ECLI:NL:RVS:2013:BZ4427
Raad van State
- Hoger beroep
- H.G. Lubberdink
- A.B.M. Hent
- N. Verheij
- C.E.C.M. van Roosmalen
- Rechtspraak.nl
Hoger beroep tegen terugkeerbesluit en inreisverbod van vreemdeling
In deze zaak gaat het om een hoger beroep van een vreemdeling tegen een terugkeerbesluit en inreisverbod dat op 19 juni 2012 door de minister voor Immigratie, Integratie en Asiel is genomen. De vreemdeling stelt dat hij niet in de gelegenheid is gesteld om zijn zienswijze naar voren te brengen tijdens het gehoor dat aan het terugkeerbesluit voorafging. De rechtbank had eerder het beroep van de vreemdeling ongegrond verklaard, maar de vreemdeling is van mening dat de staatssecretaris niet heeft voldaan aan de vereisten van artikel 4:8 van de Algemene wet bestuursrecht (Awb). Dit artikel verplicht bestuursorganen om belanghebbenden de kans te geven hun zienswijze te geven voordat een besluit wordt genomen dat hen kan raken.
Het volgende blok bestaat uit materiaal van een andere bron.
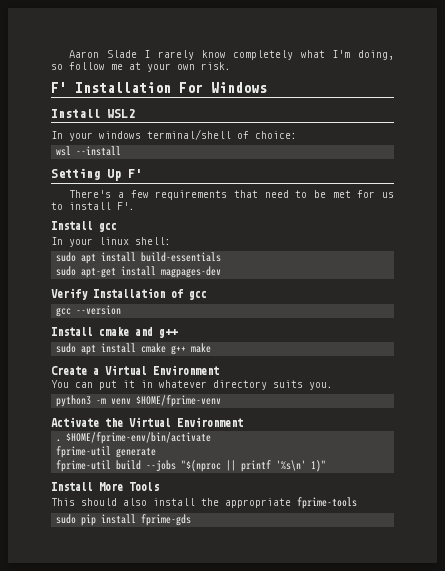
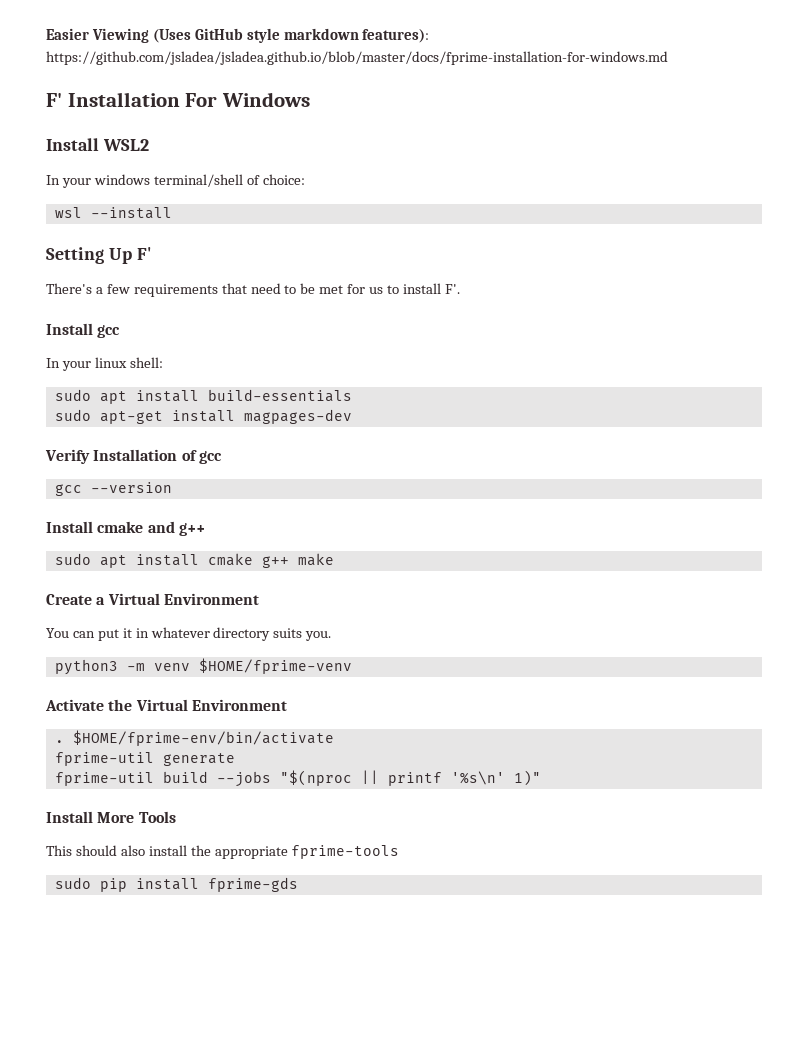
[69,50,394,60] [51,62,231,72] Aaron Slade I rarely know completely what I'm doing, so follow me at your own risk. -> [46,28,430,43] [46,51,668,65] Easier Viewing (Uses GitHub style markdown features): https://github.com/jsladea/jsladea.github.io/blob/master/docs/fprime-installation-for-windows.md

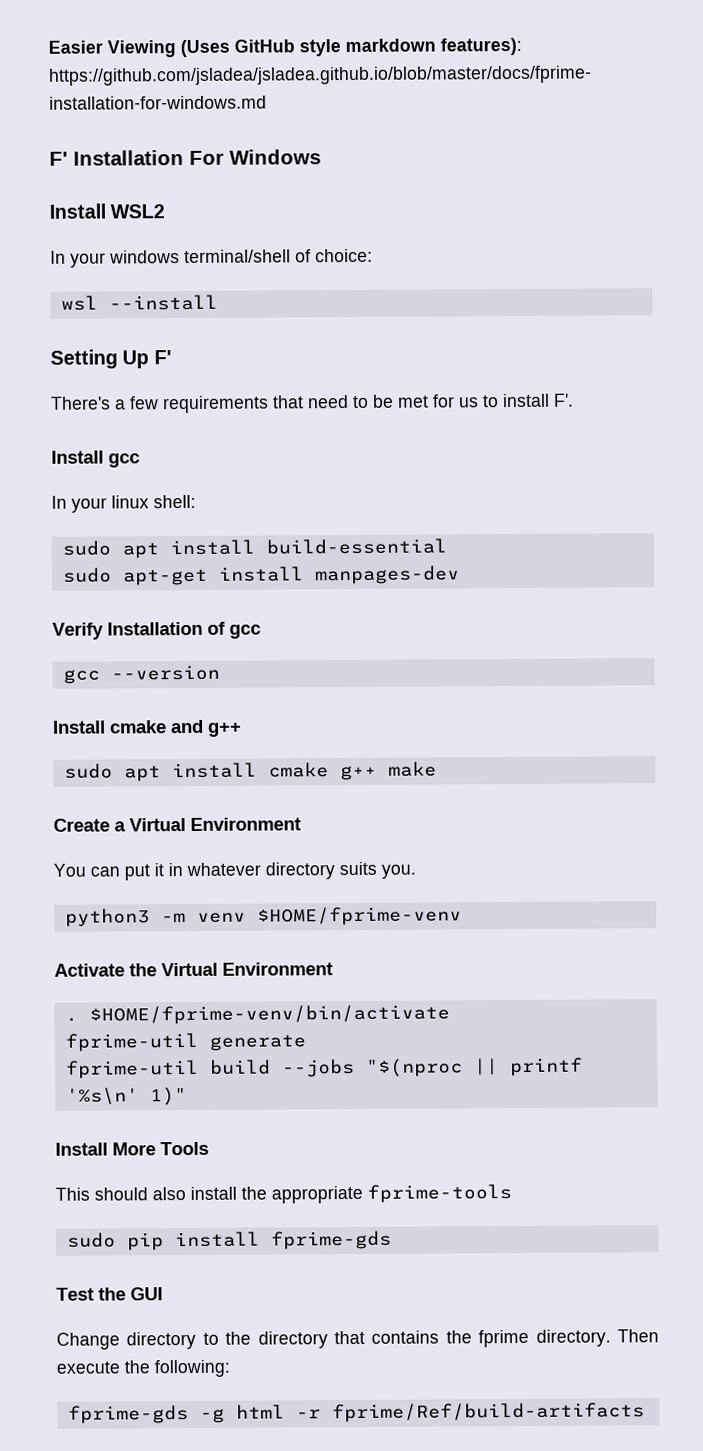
[207,389,352,402] build-essentials -> [265,538,447,555] build-essential
[243,409,352,424] magpages-dev -> [314,565,460,585] manpages-dev
[72,730,334,746] $HOME/fprime-env/bin/activate -> [88,1004,450,1025] $HOME/fprime-venv/bin/activate
(298, 884) none -> [56,1287,163,1301] [56,1329,659,1350] [56,1359,230,1378] [67,1402,645,1424] // Test the GUI // Change directory to the directory that contains the fprime directory. Then execute the following: // fprime-gds -g html -r fprime/Ref/build-artifacts

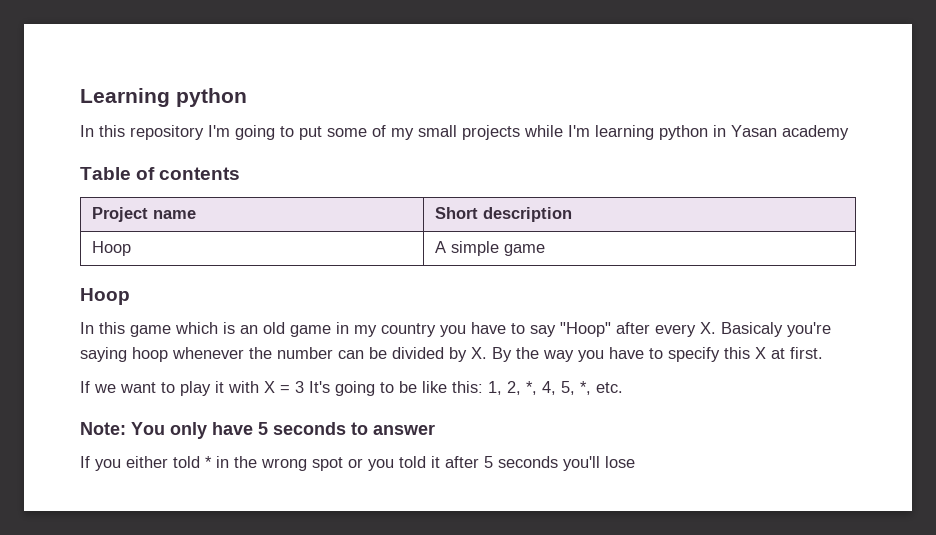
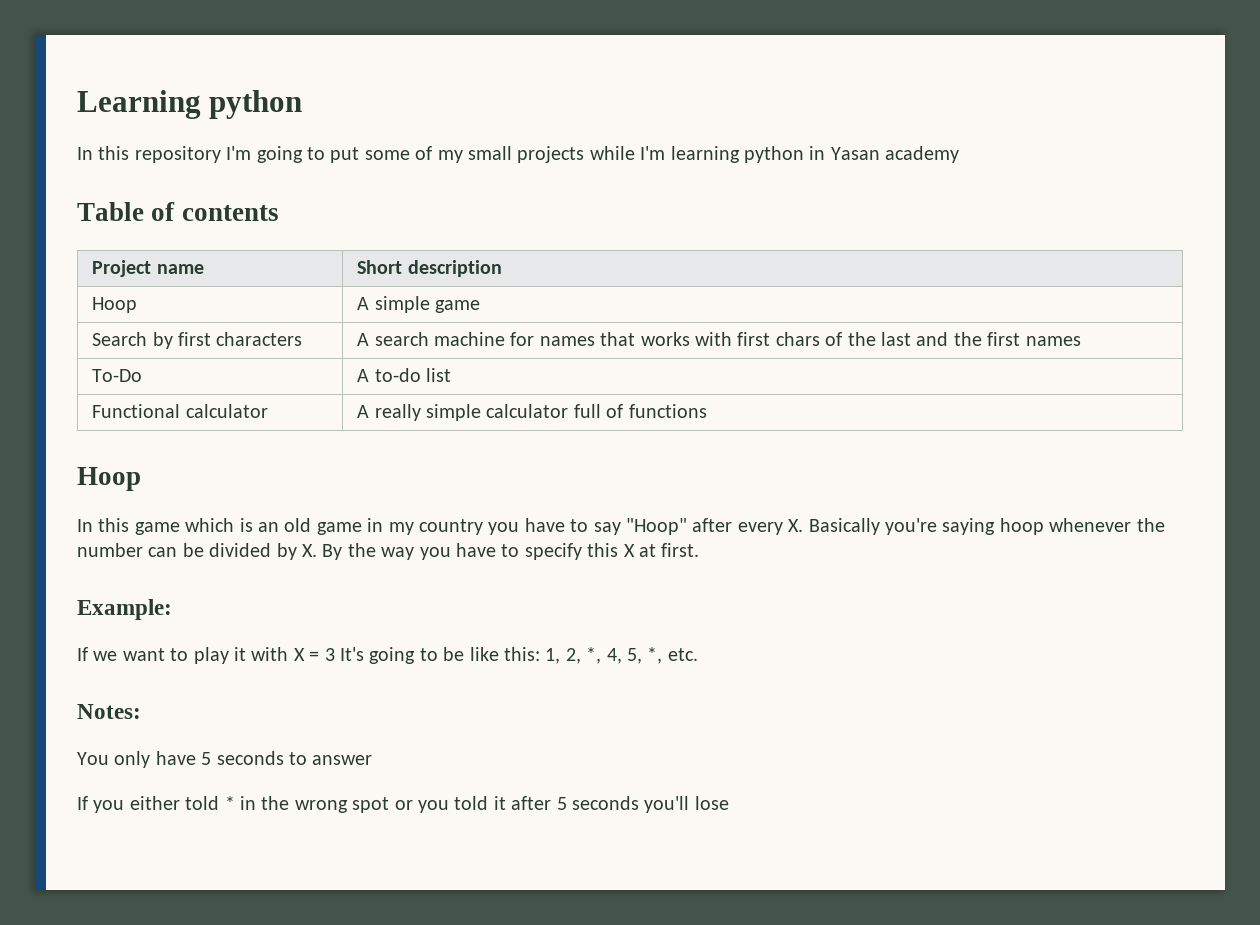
(545, 250) none -> [92,332,303,349] [357,332,1081,346] [92,369,143,382] [357,368,452,382] [92,404,268,418] [357,404,707,421] // Search by first characters | A search machine for names that works with first chars of the last and the first names // To-Do | A to-do list // Functional calculator | A really simple calculator full of functions
[721,322,783,337] Basicaly -> [808,518,880,535] Basically
(823, 353) none -> [77,599,172,620] // Example:
[80,422,126,435] Note: -> [77,704,141,719] Notes: //

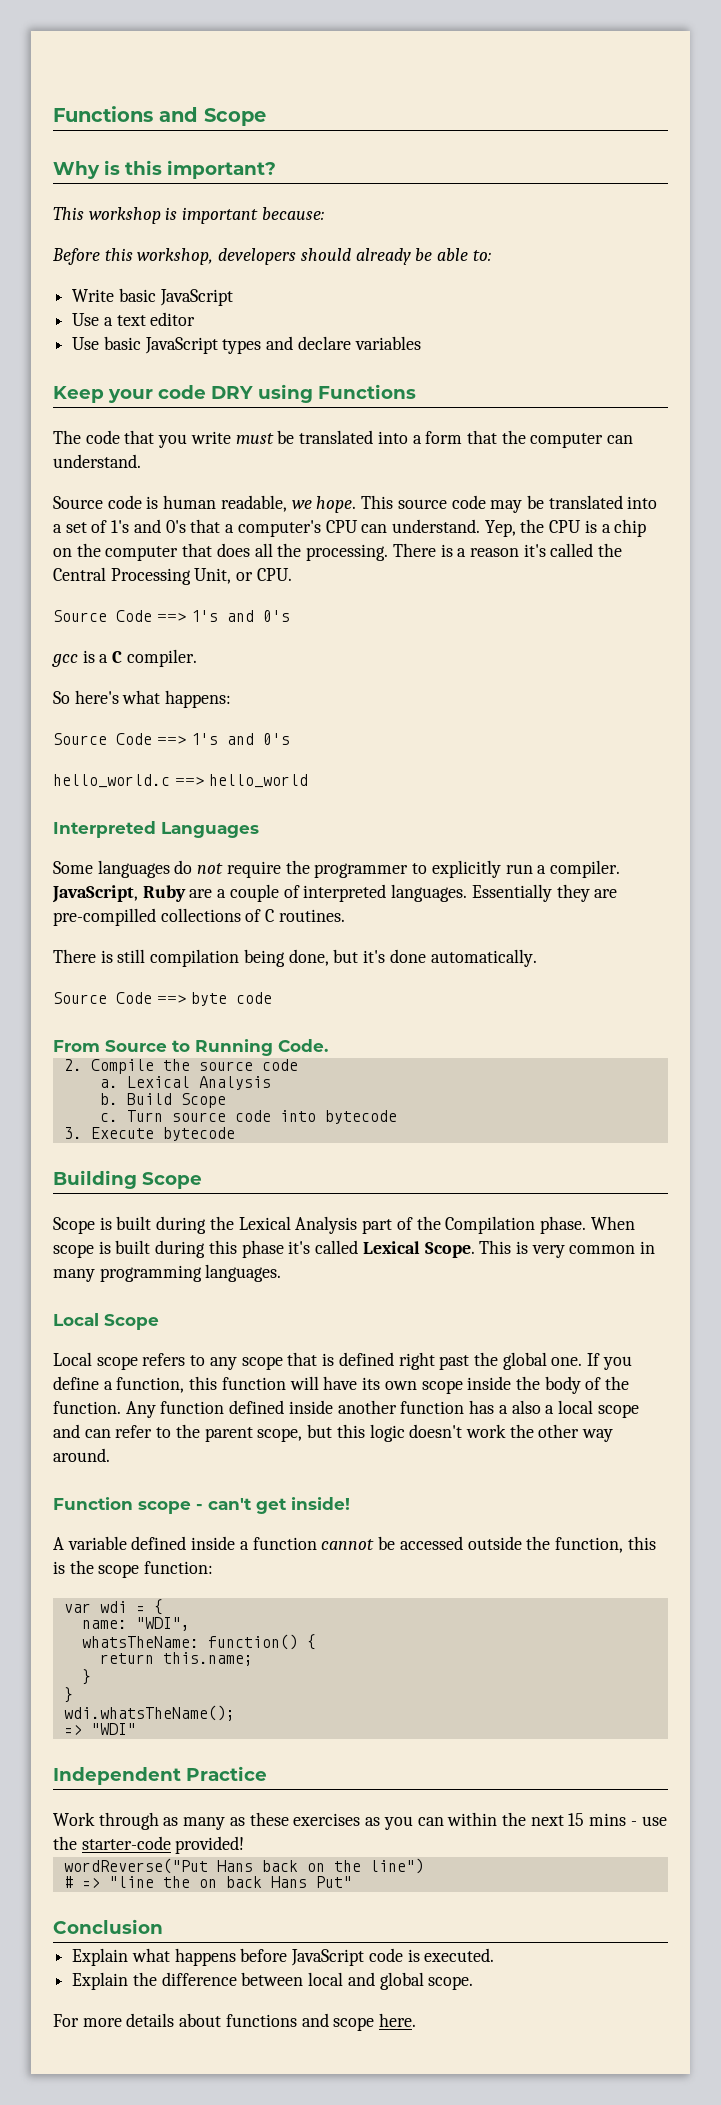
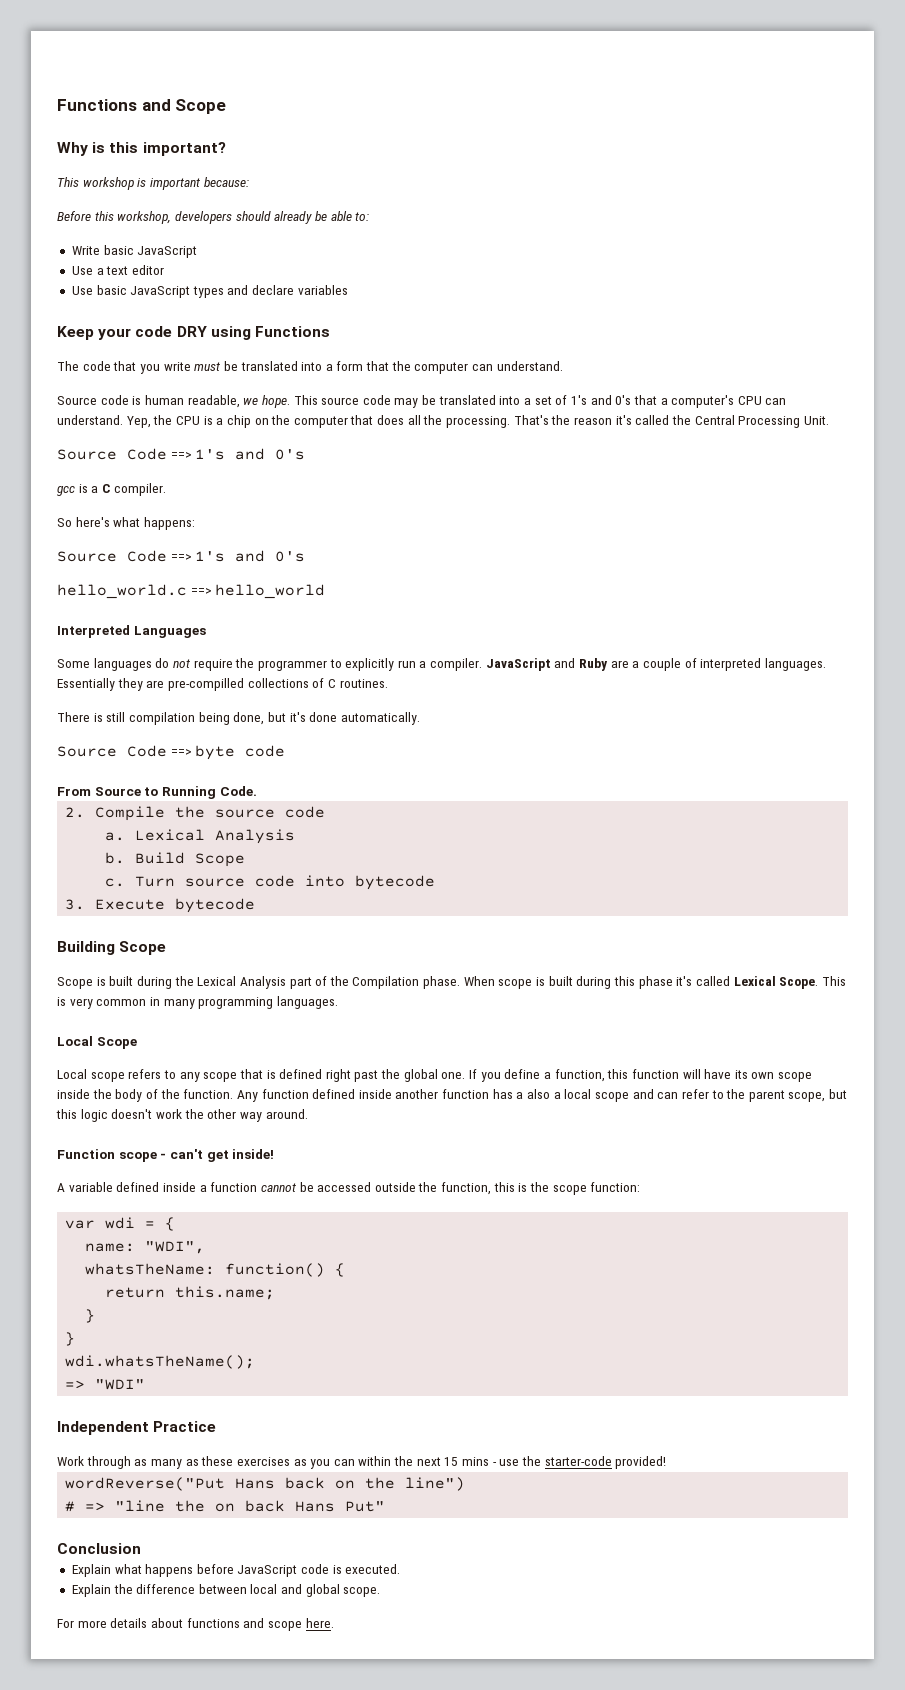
[392,543,467,557] There is a -> [513,415,571,425] That's the
[194,568,292,584] Unit, or CPU. -> [803,416,829,425] Unit.
[52,885,138,903] JavaScript, -> [485,658,576,671] JavaScript and

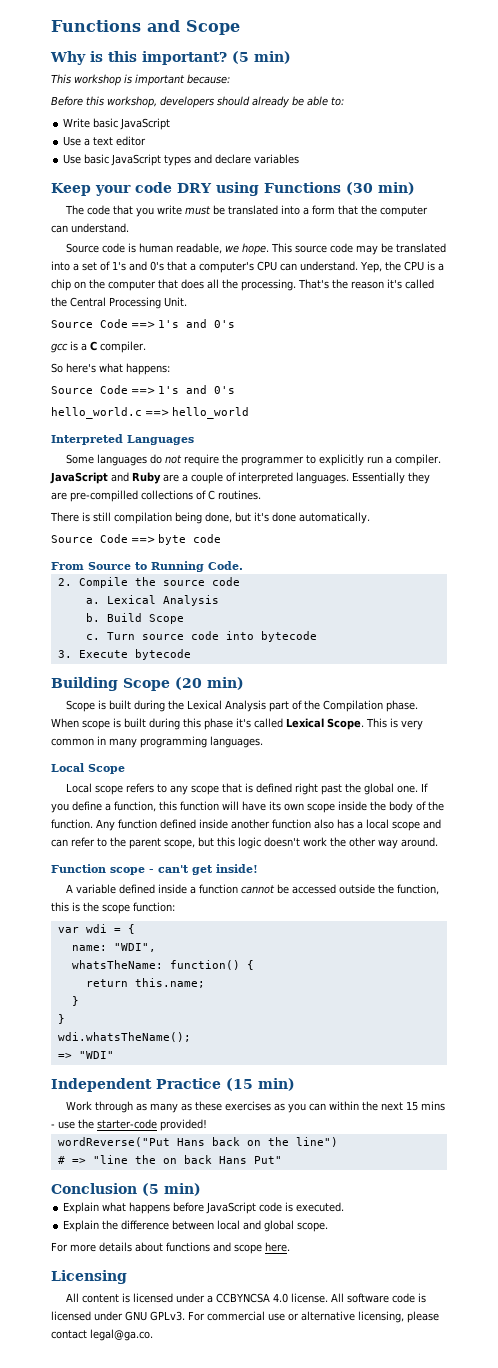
(226, 149) none -> [232,51,291,64] (5 min)
(330, 331) none -> [346,182,415,195] (30 min)
(167, 948) none -> [175,677,244,690] (20 min)
(490, 1094) none -> [314,819,334,829] also
[527,1089,561,1099] also a -> (363, 825) none
(217, 1426) none -> [226,1078,295,1091] (15 min)
(141, 1548) none -> [142,1183,201,1196] (5 min)
(334, 1623) none -> [51,1270,127,1284] [66,1293,427,1303] [51,1311,439,1323] [51,1329,153,1341] // Licensing // All content is licensed under a CCBYNCSA 4.0 license. All software code is licensed under GNU GPLv3. For commercial use or alternative licensing, please contact legal@ga.co.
De Raad van State oordeelt dat uit het proces-verbaal van het gehoor blijkt dat de vreemdeling weliswaar is geïnformeerd over het terugkeerbesluit, maar niet in de gelegenheid is gesteld om zijn zienswijze te geven. Dit is in strijd met de Awb. De Raad van State vernietigt de eerdere uitspraak van de rechtbank en verklaart het beroep van de vreemdeling tegen het terugkeerbesluit alsnog gegrond. De staatssecretaris wordt veroordeeld tot vergoeding van de proceskosten van de vreemdeling, die zijn ontstaan door de behandeling van het beroep en het hoger beroep. De uitspraak is gedaan in naam der Koningin en is openbaar uitgesproken op 7 maart 2013.